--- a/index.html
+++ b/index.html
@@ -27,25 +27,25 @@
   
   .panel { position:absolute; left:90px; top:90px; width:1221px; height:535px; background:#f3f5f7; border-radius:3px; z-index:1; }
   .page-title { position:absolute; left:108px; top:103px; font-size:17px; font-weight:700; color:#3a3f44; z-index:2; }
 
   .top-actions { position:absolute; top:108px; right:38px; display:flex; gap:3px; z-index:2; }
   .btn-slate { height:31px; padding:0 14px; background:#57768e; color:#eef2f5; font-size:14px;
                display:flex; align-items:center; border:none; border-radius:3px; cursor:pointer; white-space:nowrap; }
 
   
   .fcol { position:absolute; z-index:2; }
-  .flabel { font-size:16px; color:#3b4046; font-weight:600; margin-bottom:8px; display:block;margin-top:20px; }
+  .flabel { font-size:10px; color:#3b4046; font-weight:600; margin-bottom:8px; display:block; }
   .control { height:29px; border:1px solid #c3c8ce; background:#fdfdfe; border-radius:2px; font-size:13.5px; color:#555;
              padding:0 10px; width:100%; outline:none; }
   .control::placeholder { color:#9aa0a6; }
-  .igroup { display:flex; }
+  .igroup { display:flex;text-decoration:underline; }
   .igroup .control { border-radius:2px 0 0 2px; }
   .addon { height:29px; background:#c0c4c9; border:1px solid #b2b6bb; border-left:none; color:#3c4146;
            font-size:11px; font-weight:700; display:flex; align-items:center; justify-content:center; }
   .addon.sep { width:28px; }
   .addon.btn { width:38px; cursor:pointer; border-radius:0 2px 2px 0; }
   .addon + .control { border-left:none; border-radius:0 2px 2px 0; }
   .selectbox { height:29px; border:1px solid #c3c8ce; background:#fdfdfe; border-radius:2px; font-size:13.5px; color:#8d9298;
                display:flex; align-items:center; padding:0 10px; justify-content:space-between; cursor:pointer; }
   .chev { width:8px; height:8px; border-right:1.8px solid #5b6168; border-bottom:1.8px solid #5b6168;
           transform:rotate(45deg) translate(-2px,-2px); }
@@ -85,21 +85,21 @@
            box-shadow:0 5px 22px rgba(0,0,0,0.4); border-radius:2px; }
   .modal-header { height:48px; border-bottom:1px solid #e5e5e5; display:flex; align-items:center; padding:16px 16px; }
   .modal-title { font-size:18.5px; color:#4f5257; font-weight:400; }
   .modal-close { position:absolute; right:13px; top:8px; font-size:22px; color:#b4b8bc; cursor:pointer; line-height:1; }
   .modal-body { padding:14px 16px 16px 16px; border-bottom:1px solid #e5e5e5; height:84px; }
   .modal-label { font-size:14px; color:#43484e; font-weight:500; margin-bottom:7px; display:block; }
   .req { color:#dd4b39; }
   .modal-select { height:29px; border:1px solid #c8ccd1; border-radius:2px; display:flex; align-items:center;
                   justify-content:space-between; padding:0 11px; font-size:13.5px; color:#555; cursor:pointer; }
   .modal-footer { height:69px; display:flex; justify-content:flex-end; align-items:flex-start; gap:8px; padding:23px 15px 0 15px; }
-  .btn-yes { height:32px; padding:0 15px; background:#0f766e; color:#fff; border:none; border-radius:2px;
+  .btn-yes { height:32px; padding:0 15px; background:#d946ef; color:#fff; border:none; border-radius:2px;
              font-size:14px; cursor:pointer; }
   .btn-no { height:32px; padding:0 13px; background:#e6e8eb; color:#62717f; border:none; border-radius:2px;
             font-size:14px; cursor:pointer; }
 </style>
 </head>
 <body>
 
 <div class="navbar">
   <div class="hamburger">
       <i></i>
------------------------------------------------------------
## What to work on
Set down the records once more, character for character.

## Output for this exercise
--- a/index.html
+++ b/index.html
@@ -27,25 +27,25 @@
   
   .panel { position:absolute; left:90px; top:90px; width:1221px; height:535px; background:#f3f5f7; border-radius:3px; z-index:1; }
   .page-title { position:absolute; left:108px; top:103px; font-size:17px; font-weight:700; color:#3a3f44; z-index:2; }
 
   .top-actions { position:absolute; top:108px; right:38px; display:flex; gap:3px; z-index:2; }
   .btn-slate { height:31px; padding:0 14px; background:#57768e; color:#eef2f5; font-size:14px;
                display:flex; align-items:center; border:none; border-radius:3px; cursor:pointer; white-space:nowrap; }
 
   
   .fcol { position:absolute; z-index:2; }
-  .flabel { font-size:16px; color:#3b4046; font-weight:600; margin-bottom:8px; display:block;margin-top:20px; }
+  .flabel { font-size:10px; color:#3b4046; font-weight:600; margin-bottom:8px; display:block; }
   .control { height:29px; border:1px solid #c3c8ce; background:#fdfdfe; border-radius:2px; font-size:13.5px; color:#555;
              padding:0 10px; width:100%; outline:none; }
   .control::placeholder { color:#9aa0a6; }
-  .igroup { display:flex; }
+  .igroup { display:flex;text-decoration:underline; }
   .igroup .control { border-radius:2px 0 0 2px; }
   .addon { height:29px; background:#c0c4c9; border:1px solid #b2b6bb; border-left:none; color:#3c4146;
            font-size:11px; font-weight:700; display:flex; align-items:center; justify-content:center; }
   .addon.sep { width:28px; }
   .addon.btn { width:38px; cursor:pointer; border-radius:0 2px 2px 0; }
   .addon + .control { border-left:none; border-radius:0 2px 2px 0; }
   .selectbox { height:29px; border:1px solid #c3c8ce; background:#fdfdfe; border-radius:2px; font-size:13.5px; color:#8d9298;
                display:flex; align-items:center; padding:0 10px; justify-content:space-between; cursor:pointer; }
   .chev { width:8px; height:8px; border-right:1.8px solid #5b6168; border-bottom:1.8px solid #5b6168;
           transform:rotate(45deg) translate(-2px,-2px); }
@@ -85,21 +85,21 @@
            box-shadow:0 5px 22px rgba(0,0,0,0.4); border-radius:2px; }
   .modal-header { height:48px; border-bottom:1px solid #e5e5e5; display:flex; align-items:center; padding:16px 16px; }
   .modal-title { font-size:18.5px; color:#4f5257; font-weight:400; }
   .modal-close { position:absolute; right:13px; top:8px; font-size:22px; color:#b4b8bc; cursor:pointer; line-height:1; }
   .modal-body { padding:14px 16px 16px 16px; border-bottom:1px solid #e5e5e5; height:84px; }
   .modal-label { font-size:14px; color:#43484e; font-weight:500; margin-bottom:7px; display:block; }
   .req { color:#dd4b39; }
   .modal-select { height:29px; border:1px solid #c8ccd1; border-radius:2px; display:flex; align-items:center;
                   justify-content:space-between; padding:0 11px; font-size:13.5px; color:#555; cursor:pointer; }
   .modal-footer { height:69px; display:flex; justify-content:flex-end; align-items:flex-start; gap:8px; padding:23px 15px 0 15px; }
-  .btn-yes { height:32px; padding:0 15px; background:#0f766e; color:#fff; border:none; border-radius:2px;
+  .btn-yes { height:32px; padding:0 15px; background:#d946ef; color:#fff; border:none; border-radius:2px;
              font-size:14px; cursor:pointer; }
   .btn-no { height:32px; padding:0 13px; background:#e6e8eb; color:#62717f; border:none; border-radius:2px;
             font-size:14px; cursor:pointer; }
 </style>
 </head>
 <body>
 
 <div class="navbar">
   <div class="hamburger">
       <i></i>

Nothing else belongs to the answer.